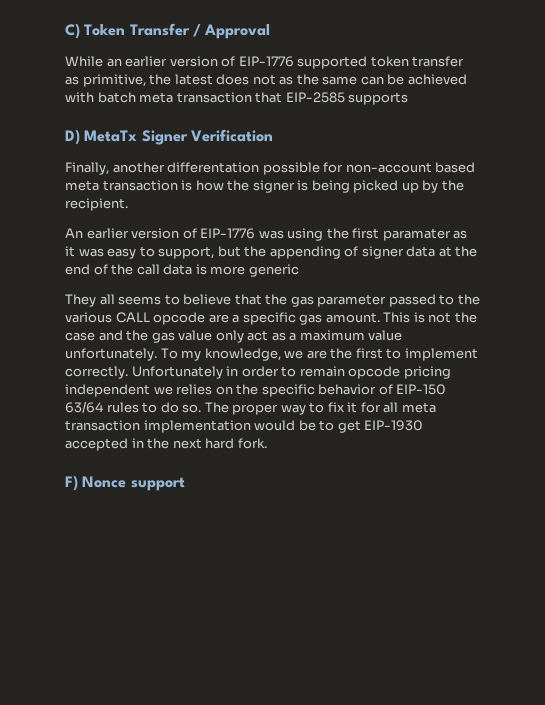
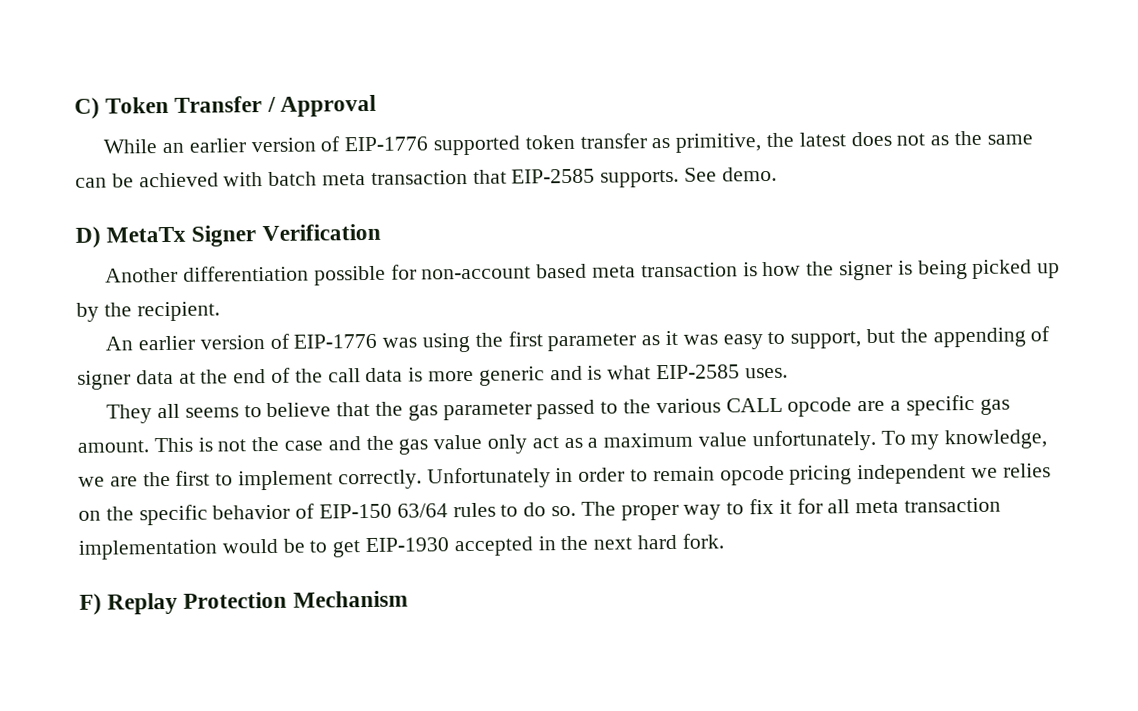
[348,92,409,105] supports -> [600,166,777,188] supports. See demo.
[65,162,260,175] Finally, another differentation -> [105,265,309,283] Another differentiation
[382,228,451,241] paramater -> [547,333,637,352] parameter
(299, 270) none -> [549,364,788,381] and is what EIP-2585 uses.
[82,476,185,491] Nonce support -> [107,590,408,615] Replay Protection Mechanism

++++

## [YOUR INSTRUCTIONS]
No pictures belong in the copy. Repeat the entries exactly.

## [ANSWER SECTION]
[348,92,409,105] supports -> [600,166,777,188] supports. See demo.
[65,162,260,175] Finally, another differentation -> [105,265,309,283] Another differentiation
[382,228,451,241] paramater -> [547,333,637,352] parameter
(299, 270) none -> [549,364,788,381] and is what EIP-2585 uses.
[82,476,185,491] Nonce support -> [107,590,408,615] Replay Protection Mechanism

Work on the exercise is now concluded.